Data entries
▬▬▬▬▬▬

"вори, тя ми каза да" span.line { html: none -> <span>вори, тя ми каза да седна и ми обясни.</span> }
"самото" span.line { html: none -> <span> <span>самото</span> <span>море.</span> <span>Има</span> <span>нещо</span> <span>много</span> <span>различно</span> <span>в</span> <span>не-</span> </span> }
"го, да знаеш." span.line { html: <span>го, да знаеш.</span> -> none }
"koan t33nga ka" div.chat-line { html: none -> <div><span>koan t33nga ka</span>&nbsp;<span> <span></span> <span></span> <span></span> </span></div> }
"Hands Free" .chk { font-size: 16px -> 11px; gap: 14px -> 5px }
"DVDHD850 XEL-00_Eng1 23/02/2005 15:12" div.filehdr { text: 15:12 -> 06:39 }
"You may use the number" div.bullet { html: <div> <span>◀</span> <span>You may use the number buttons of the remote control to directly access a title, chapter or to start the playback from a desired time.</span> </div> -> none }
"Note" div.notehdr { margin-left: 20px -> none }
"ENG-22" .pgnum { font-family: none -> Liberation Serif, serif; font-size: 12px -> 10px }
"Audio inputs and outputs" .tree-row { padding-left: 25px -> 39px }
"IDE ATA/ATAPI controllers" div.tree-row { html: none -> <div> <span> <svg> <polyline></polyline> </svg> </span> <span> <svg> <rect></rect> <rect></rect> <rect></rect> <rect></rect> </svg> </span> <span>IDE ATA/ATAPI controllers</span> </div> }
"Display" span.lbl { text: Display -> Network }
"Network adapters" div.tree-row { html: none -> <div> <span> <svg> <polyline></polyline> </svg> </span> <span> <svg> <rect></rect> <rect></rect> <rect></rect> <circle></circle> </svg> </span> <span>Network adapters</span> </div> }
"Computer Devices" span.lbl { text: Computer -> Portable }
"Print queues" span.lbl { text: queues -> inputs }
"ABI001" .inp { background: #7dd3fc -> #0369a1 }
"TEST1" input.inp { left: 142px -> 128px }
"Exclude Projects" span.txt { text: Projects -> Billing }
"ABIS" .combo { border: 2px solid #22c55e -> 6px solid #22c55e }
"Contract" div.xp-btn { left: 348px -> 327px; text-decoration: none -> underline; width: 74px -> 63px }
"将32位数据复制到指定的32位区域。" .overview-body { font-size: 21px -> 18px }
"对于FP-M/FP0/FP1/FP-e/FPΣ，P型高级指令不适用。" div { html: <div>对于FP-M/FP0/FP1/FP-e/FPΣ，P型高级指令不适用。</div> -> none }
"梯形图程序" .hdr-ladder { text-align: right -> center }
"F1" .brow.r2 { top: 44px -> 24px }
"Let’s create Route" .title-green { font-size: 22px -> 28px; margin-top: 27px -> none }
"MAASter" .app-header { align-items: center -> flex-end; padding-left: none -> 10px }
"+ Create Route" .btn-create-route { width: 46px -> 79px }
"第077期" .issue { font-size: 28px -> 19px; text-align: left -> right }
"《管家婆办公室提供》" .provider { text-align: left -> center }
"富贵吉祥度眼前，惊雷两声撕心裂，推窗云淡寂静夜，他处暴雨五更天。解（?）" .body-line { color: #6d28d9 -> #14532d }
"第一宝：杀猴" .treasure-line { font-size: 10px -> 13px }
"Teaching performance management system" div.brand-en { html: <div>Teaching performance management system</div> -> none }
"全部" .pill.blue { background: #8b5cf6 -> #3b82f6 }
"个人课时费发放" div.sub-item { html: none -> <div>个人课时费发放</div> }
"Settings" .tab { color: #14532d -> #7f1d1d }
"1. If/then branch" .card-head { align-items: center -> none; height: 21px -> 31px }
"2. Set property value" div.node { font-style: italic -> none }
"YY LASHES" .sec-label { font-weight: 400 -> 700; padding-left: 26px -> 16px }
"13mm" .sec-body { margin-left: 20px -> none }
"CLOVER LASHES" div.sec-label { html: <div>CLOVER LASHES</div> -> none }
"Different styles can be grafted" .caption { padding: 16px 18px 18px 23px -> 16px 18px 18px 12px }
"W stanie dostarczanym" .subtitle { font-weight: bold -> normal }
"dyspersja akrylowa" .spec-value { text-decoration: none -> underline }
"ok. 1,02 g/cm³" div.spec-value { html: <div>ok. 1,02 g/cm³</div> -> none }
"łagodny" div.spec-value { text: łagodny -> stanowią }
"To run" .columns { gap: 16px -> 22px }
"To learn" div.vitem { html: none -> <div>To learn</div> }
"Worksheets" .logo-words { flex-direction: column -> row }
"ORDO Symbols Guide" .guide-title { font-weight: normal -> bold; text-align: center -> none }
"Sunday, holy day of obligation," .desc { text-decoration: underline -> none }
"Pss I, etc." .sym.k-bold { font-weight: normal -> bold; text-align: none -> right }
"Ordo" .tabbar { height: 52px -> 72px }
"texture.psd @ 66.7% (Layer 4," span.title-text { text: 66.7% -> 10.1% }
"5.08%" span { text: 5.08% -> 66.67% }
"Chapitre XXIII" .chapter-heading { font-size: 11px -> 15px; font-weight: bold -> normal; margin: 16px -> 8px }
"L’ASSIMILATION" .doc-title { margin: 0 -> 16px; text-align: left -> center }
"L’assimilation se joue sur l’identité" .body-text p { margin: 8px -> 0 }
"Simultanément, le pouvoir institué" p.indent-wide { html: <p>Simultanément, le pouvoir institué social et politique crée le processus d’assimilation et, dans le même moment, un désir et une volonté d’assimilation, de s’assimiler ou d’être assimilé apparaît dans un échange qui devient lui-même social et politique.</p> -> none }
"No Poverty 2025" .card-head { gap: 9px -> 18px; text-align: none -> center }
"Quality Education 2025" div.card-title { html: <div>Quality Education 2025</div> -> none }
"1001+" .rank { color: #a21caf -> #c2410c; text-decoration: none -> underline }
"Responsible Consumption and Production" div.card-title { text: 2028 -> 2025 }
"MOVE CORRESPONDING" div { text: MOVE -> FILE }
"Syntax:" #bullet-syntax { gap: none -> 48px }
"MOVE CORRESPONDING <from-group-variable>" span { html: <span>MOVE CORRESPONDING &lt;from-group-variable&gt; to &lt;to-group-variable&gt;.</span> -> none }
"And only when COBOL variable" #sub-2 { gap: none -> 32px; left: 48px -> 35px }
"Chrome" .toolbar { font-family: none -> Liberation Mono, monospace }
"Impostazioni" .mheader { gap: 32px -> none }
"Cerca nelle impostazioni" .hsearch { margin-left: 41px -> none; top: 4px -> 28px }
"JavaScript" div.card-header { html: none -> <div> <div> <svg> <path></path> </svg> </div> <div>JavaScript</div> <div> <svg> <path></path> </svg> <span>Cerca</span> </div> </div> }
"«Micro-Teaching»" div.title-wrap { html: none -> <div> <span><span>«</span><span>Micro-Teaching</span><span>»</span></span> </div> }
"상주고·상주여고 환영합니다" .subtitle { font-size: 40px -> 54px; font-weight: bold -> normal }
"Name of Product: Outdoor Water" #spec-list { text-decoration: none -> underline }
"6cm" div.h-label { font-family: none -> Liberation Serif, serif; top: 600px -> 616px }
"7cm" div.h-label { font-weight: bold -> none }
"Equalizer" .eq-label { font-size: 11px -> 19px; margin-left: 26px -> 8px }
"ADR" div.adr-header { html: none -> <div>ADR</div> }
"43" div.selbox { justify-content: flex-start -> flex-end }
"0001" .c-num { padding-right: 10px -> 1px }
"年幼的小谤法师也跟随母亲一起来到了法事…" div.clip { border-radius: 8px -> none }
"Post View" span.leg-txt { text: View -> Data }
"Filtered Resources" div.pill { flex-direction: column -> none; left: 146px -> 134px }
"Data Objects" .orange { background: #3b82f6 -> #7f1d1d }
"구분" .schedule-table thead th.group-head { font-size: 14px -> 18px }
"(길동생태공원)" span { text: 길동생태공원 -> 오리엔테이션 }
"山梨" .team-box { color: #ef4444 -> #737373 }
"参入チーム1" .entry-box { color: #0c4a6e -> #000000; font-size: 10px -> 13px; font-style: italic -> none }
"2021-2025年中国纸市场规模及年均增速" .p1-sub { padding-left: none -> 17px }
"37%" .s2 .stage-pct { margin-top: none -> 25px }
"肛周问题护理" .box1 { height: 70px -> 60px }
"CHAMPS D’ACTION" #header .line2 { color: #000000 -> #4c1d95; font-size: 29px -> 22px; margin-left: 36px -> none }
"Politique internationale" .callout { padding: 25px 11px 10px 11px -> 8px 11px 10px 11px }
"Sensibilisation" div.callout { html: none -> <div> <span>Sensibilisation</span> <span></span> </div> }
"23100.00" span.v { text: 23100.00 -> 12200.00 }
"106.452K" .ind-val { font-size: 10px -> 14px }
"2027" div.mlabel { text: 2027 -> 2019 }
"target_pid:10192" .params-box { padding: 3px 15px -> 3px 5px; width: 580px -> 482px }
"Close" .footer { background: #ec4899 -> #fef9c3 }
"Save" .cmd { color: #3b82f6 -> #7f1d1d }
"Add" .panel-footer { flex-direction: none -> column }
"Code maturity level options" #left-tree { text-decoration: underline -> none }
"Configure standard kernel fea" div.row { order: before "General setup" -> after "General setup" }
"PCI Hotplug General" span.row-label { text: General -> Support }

▬▬▬▬▬▬

TASK INSTRUCTIONS
Give again, exactly as written, the lines running from the first line of the data above through the line that contains "padding-left: 25px ->".

EXERCISE ANSWER
"вори, тя ми каза да" span.line { html: none -> <span>вори, тя ми каза да седна и ми обясни.</span> }
"самото" span.line { html: none -> <span> <span>самото</span> <span>море.</span> <span>Има</span> <span>нещо</span> <span>много</span> <span>различно</span> <span>в</span> <span>не-</span> </span> }
"го, да знаеш." span.line { html: <span>го, да знаеш.</span> -> none }
"koan t33nga ka" div.chat-line { html: none -> <div><span>koan t33nga ka</span>&nbsp;<span> <span></span> <span></span> <span></span> </span></div> }
"Hands Free" .chk { font-size: 16px -> 11px; gap: 14px -> 5px }
"DVDHD850 XEL-00_Eng1 23/02/2005 15:12" div.filehdr { text: 15:12 -> 06:39 }
"You may use the number" div.bullet { html: <div> <span>◀</span> <span>You may use the number buttons of the remote control to directly access a title, chapter or to start the playback from a desired time.</span> </div> -> none }
"Note" div.notehdr { margin-left: 20px -> none }
"ENG-22" .pgnum { font-family: none -> Liberation Serif, serif; font-size: 12px -> 10px }
"Audio inputs and outputs" .tree-row { padding-left: 25px -> 39px }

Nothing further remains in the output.